A good example of this is to go back to the protests in Maidan at the start of the year. Ostensibly it was to protest the Moscow leaning Yanukovych, but scratch a bit deeper and even the public record admitted to by both sides of the debate there is something a lot more murky going on.
The Ukraine has been the border between west and east for centuries (the name “Ukraine” is interpretted as “Border” or “Border-land”). Up until recently, it has been strongly in the Russian sphere of influence, as it sits on Russia’s back doorstep, and a large minority of Ukrainians have ethnic roots in Russia, especially so in the eastern part of the Ukraine. But there are also very strong Ukrainian nationalistic sentiments, and these are predominantly shown on the western side of the country. The nationalists are far more interested in dealing with Europe and the US than the Ukraine’s traditional partner of Russia. Here is where start of the trouble is – and it didn’t just appear out of nowhere. It has been brewing for many years. If you then add in a dangerously corrupt and incompetent government (The US estimated, and Yanukovych himself said that around 10-15% of the state budget is siphoned off by corrupt officials), and there are a lot of triggers for change present.
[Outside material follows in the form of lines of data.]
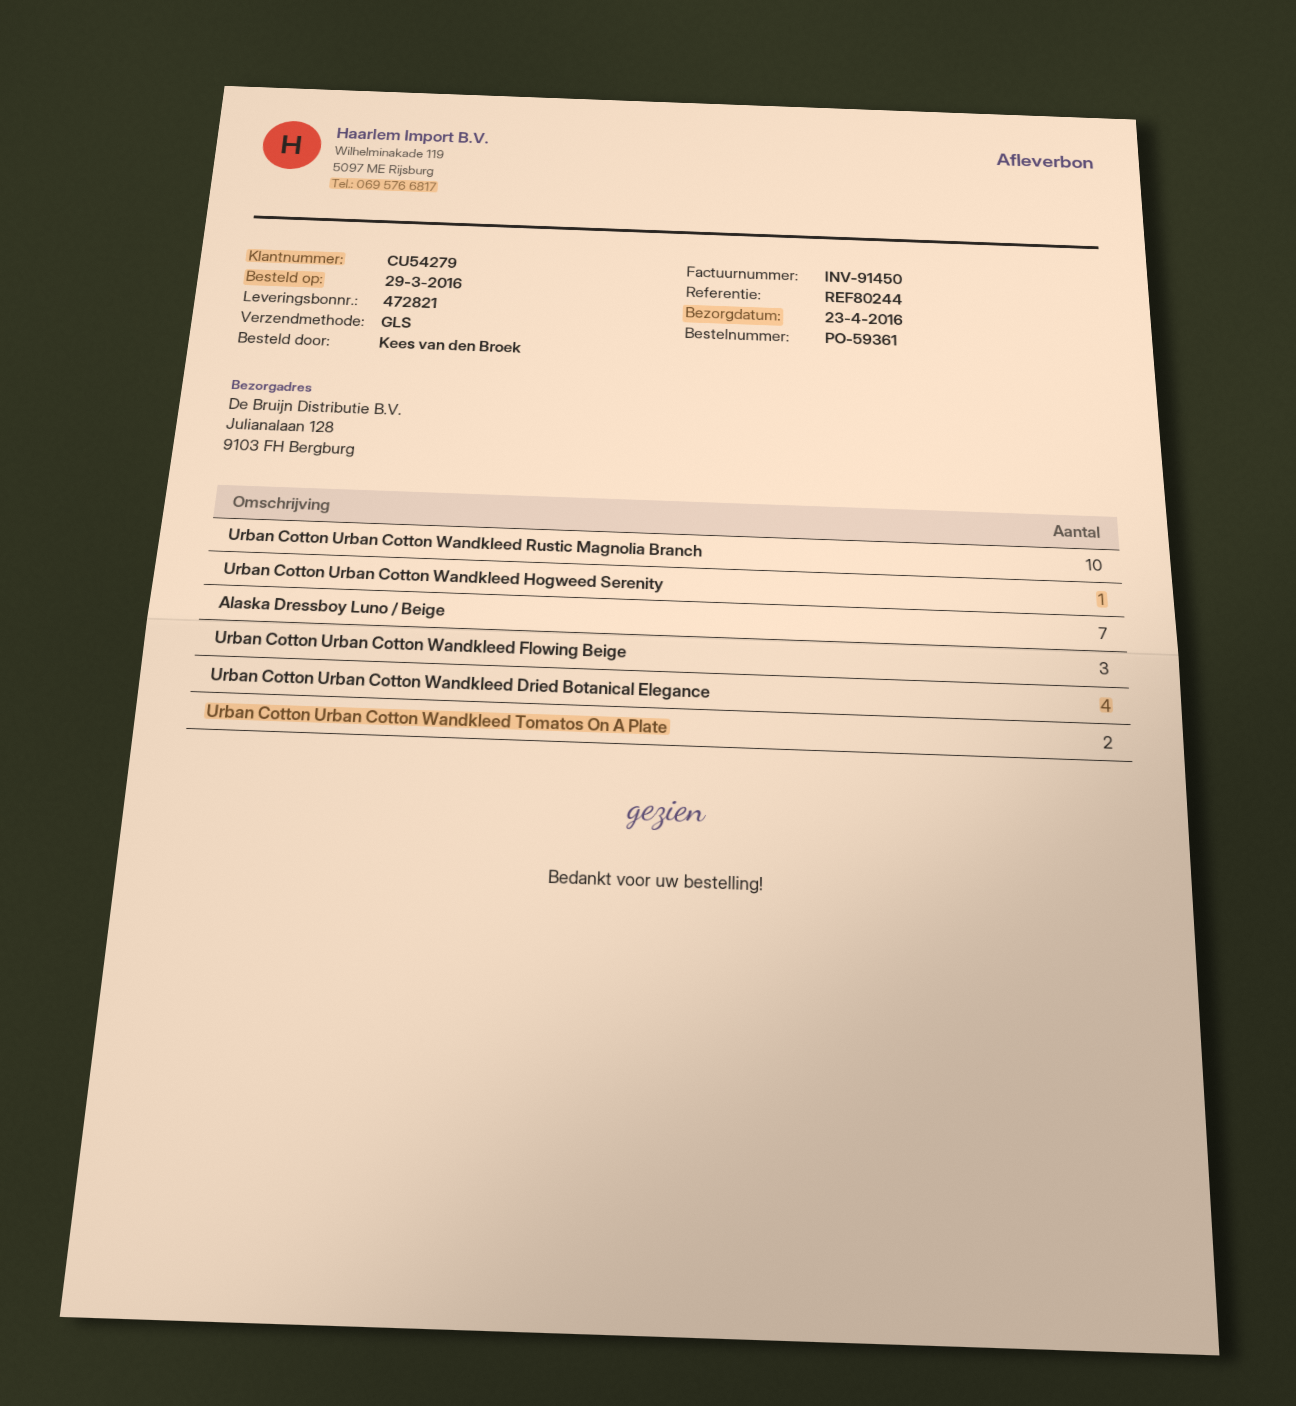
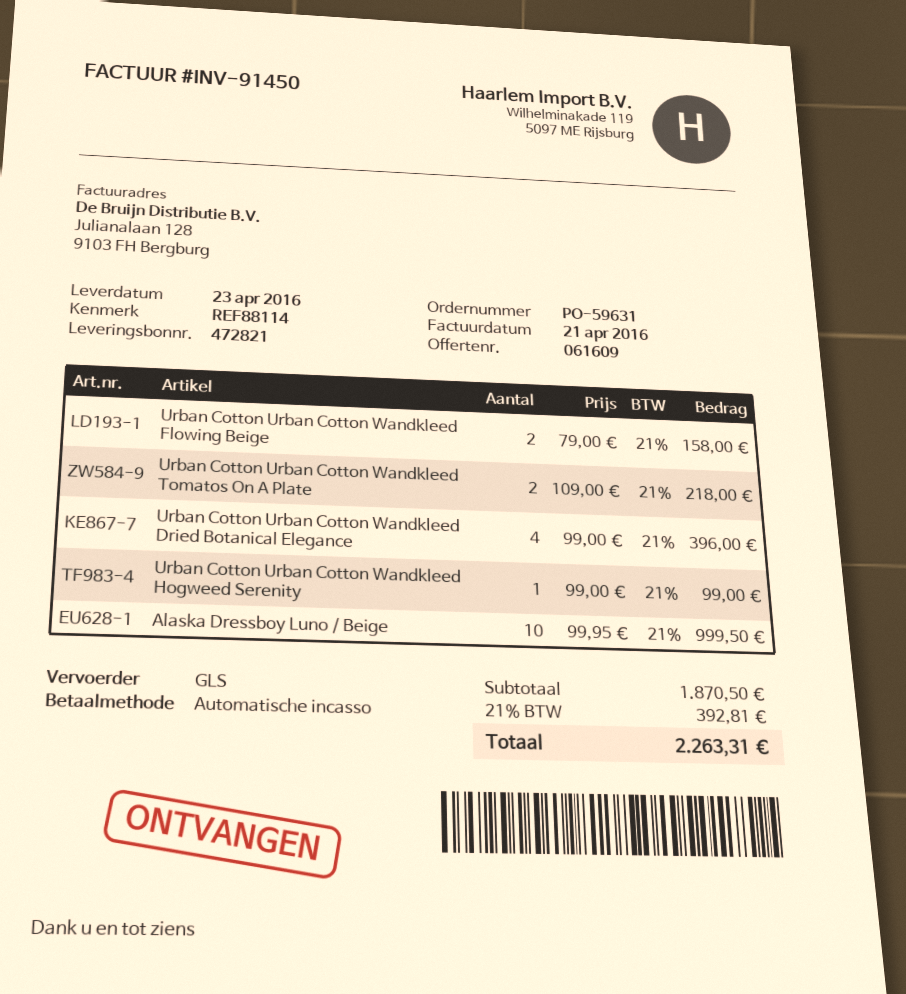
order number: PO-59361 -> PO-59631
reference: REF80244 -> REF88114
Urban Cotton Urban Cotton Wandkleed Rustic Magnolia Branch: 10 -> none
Alaska Dressboy Luno / Beige: 7 -> 10
Urban Cotton Urban Cotton Wandkleed Flowing Beige: 3 -> 2

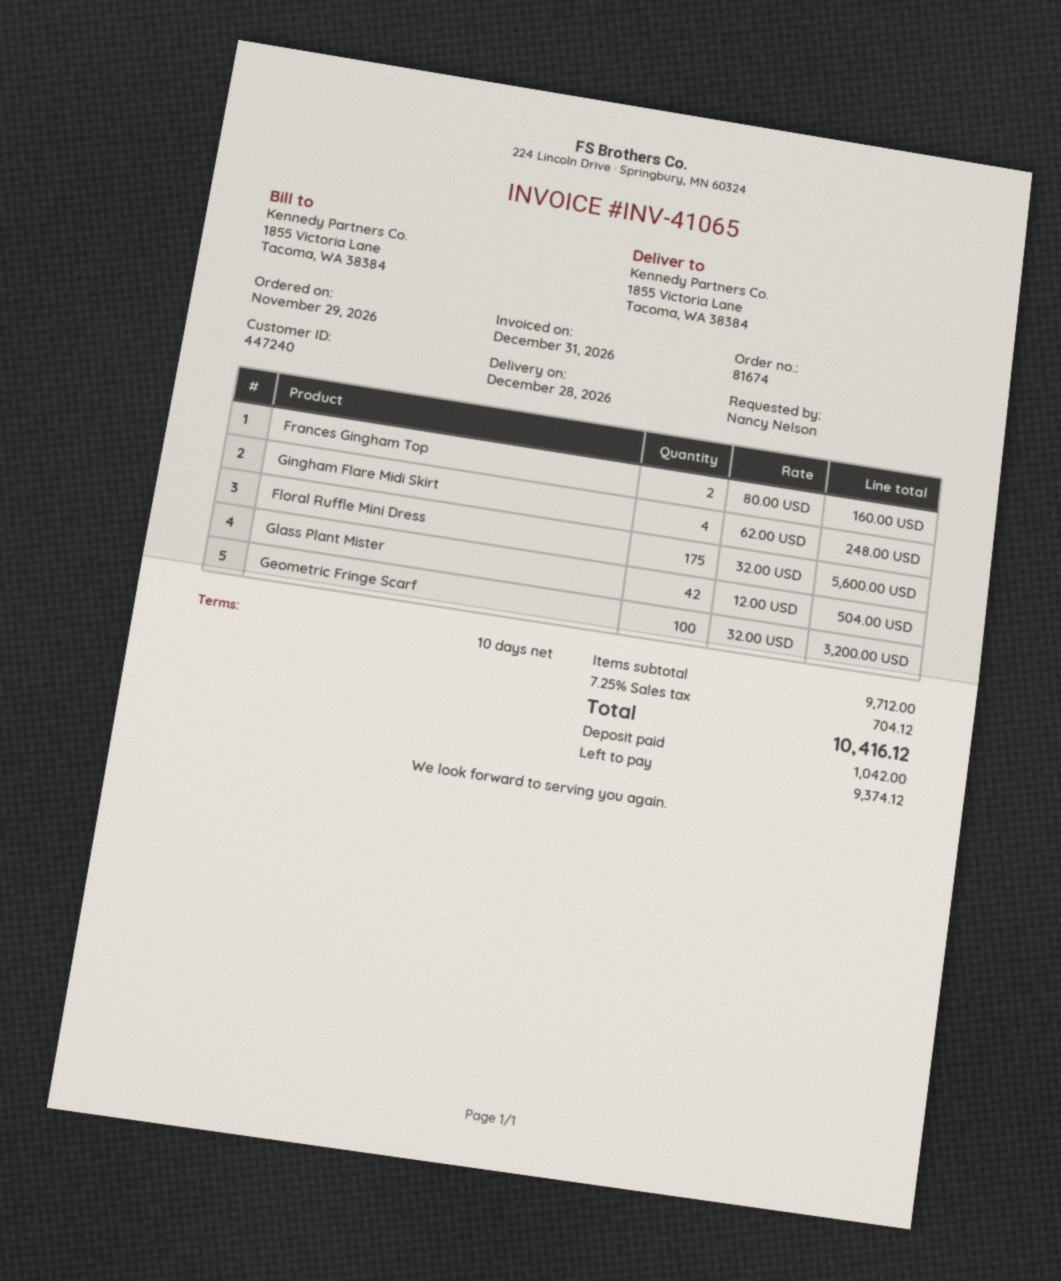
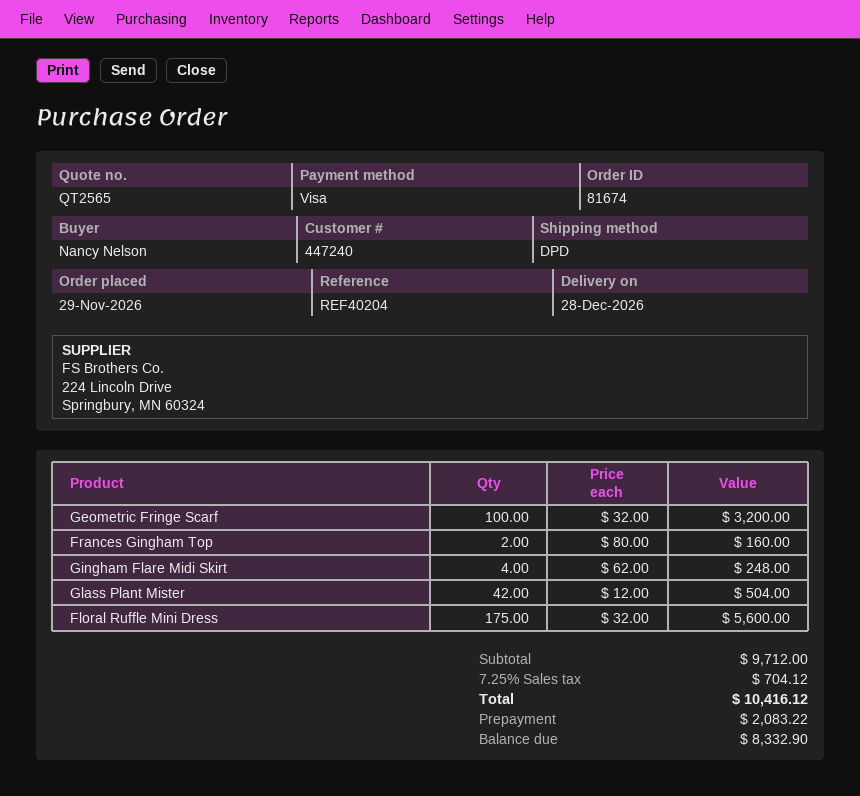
deposit: 1042.00 -> 2083.22
balance: 9374.12 -> 8332.90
Russia does not help in this regard, it is not interested in a strong Ukraine unless it was completely certain that it would be a loyal Ukraine, and loyalties change over time, so Russia has been turning a blind eye to the corruption there all along (and Russia is just as bad at home as well. Corruption in Russia is like ice in Greenland, so it seems). Russia wants an allied but weak buffer between it and Europe, and Ukraine seems to fit this role pretty well.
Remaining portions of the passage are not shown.